— WHAT TO WORK ON —
Could you print all the entries below exactly as they appear, omitting the pictures?

— THE DATA —

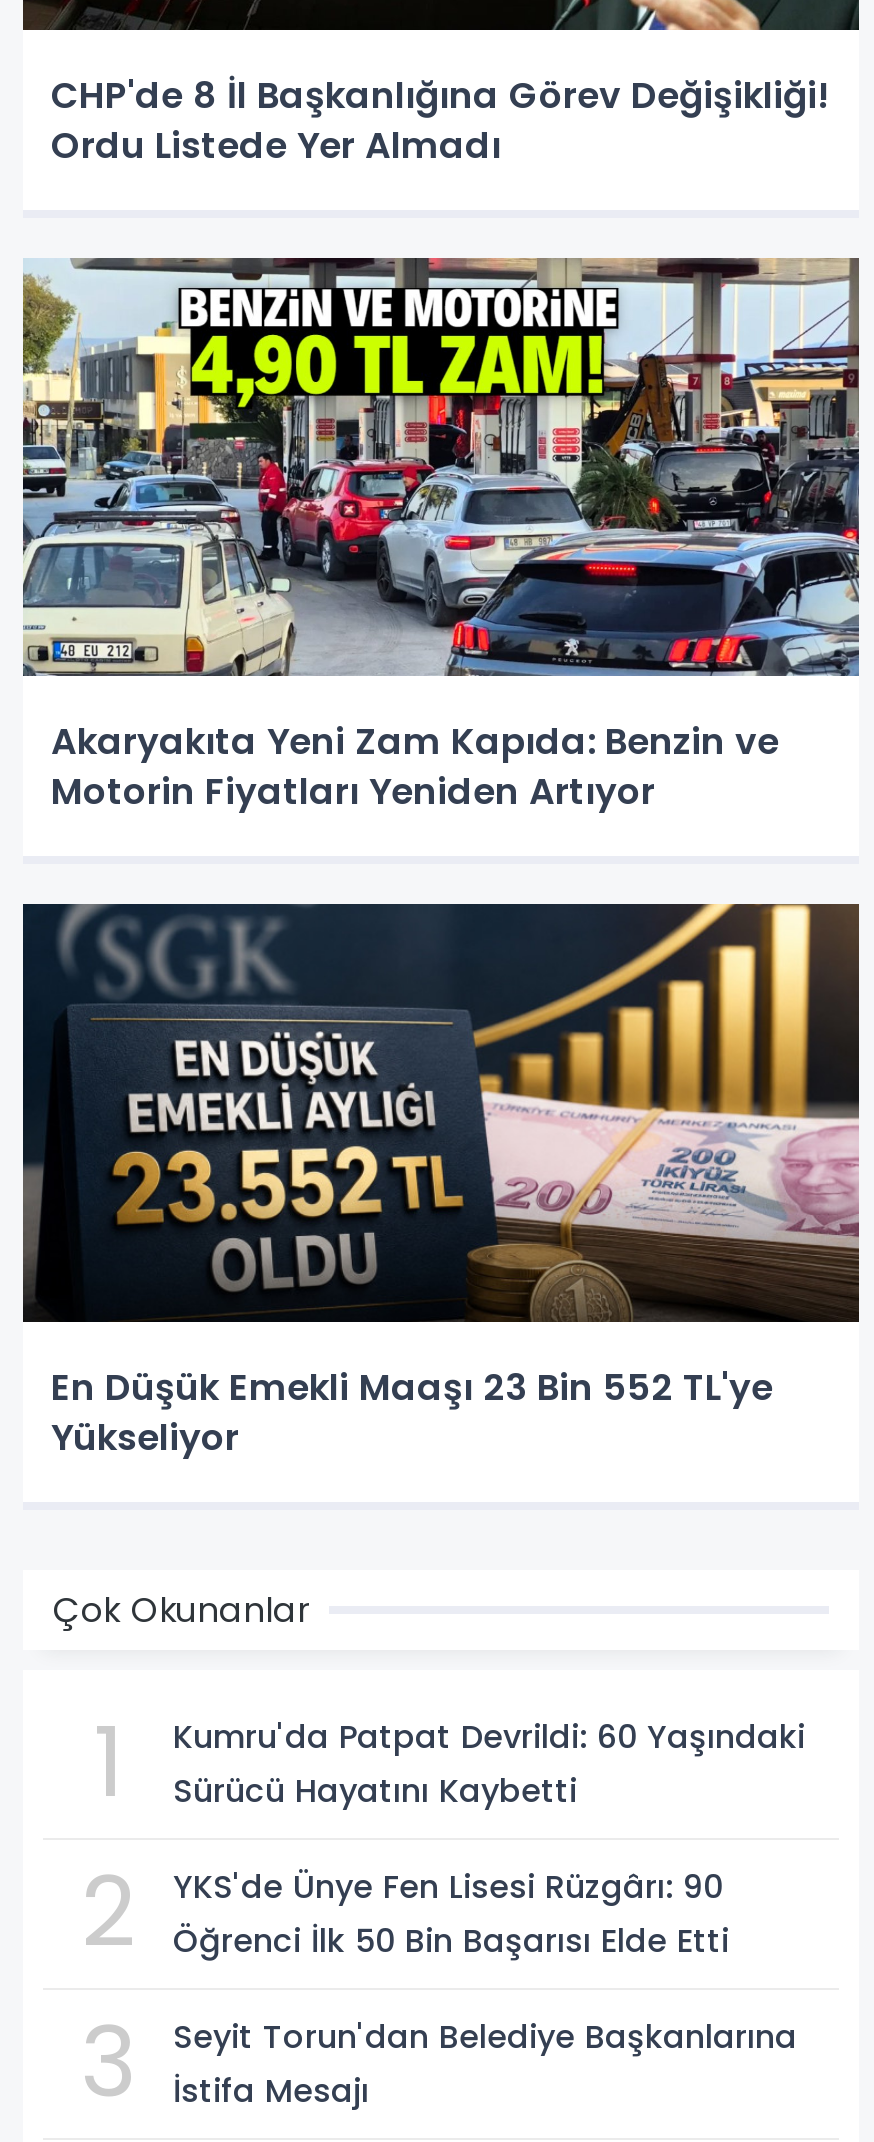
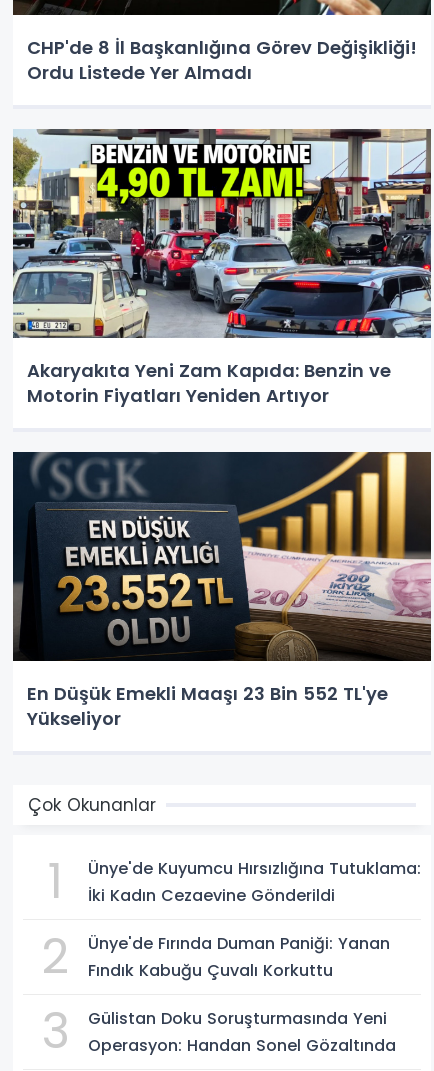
- Kumru'da Patpat Devrildi: 60 Yaşındaki
- Sürücü Hayatını Kaybetti
+ Ünye'de Kuyumcu Hırsızlığına Tutuklama:
+ İki Kadın Cezaevine Gönderildi

- YKS'de Ünye Fen Lisesi Rüzgârı: 90
- Öğrenci İlk 50 Bin Başarısı Elde Etti
+ Ünye'de Fırında Duman Paniği: Yanan
+ Fındık Kabuğu Çuvalı Korkuttu

- Seyit Torun'dan Belediye Başkanlarına
- İstifa Mesajı
+ Gülistan Doku Soruşturmasında Yeni
+ Operasyon: Handan Sonel Gözaltında
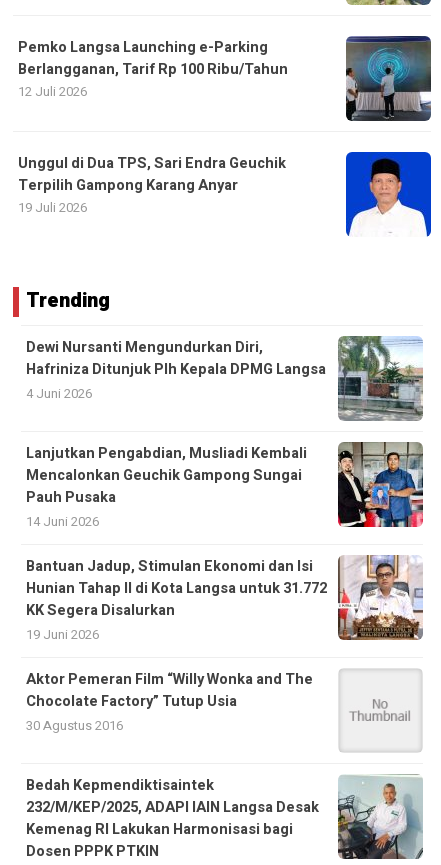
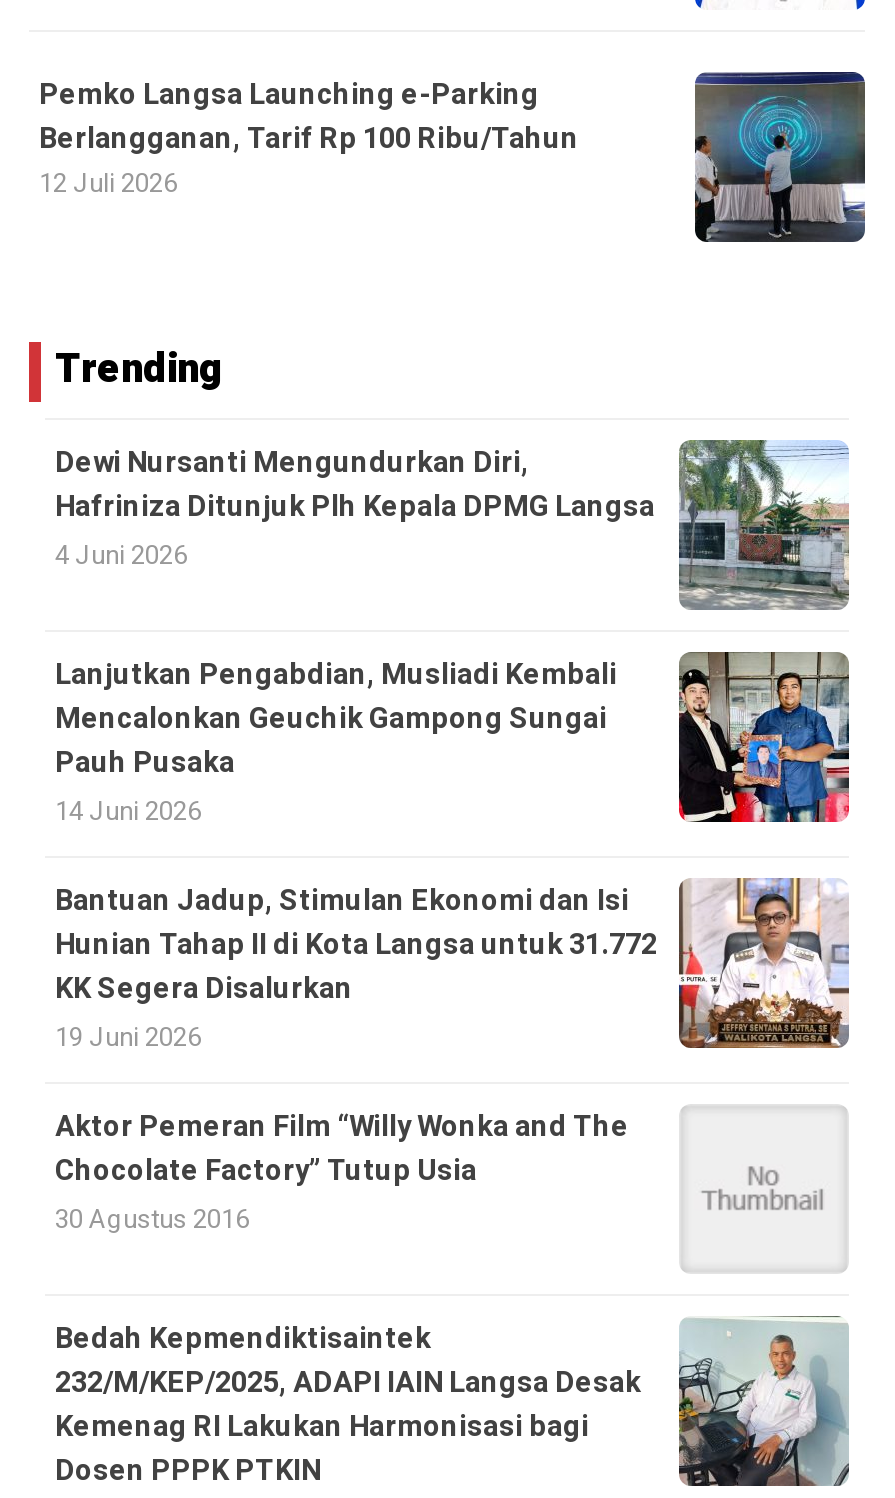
- Unggul di Dua TPS, Sari Endra Geuchik
- Terpilih Gampong Karang Anyar
- 19 Juli 2026

- [image]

— OUTPUT —
- Kumru'da Patpat Devrildi: 60 Yaşındaki
- Sürücü Hayatını Kaybetti
+ Ünye'de Kuyumcu Hırsızlığına Tutuklama:
+ İki Kadın Cezaevine Gönderildi

- YKS'de Ünye Fen Lisesi Rüzgârı: 90
- Öğrenci İlk 50 Bin Başarısı Elde Etti
+ Ünye'de Fırında Duman Paniği: Yanan
+ Fındık Kabuğu Çuvalı Korkuttu

- Seyit Torun'dan Belediye Başkanlarına
- İstifa Mesajı
+ Gülistan Doku Soruşturmasında Yeni
+ Operasyon: Handan Sonel Gözaltında
- Unggul di Dua TPS, Sari Endra Geuchik
- Terpilih Gampong Karang Anyar
- 19 Juli 2026

- [image]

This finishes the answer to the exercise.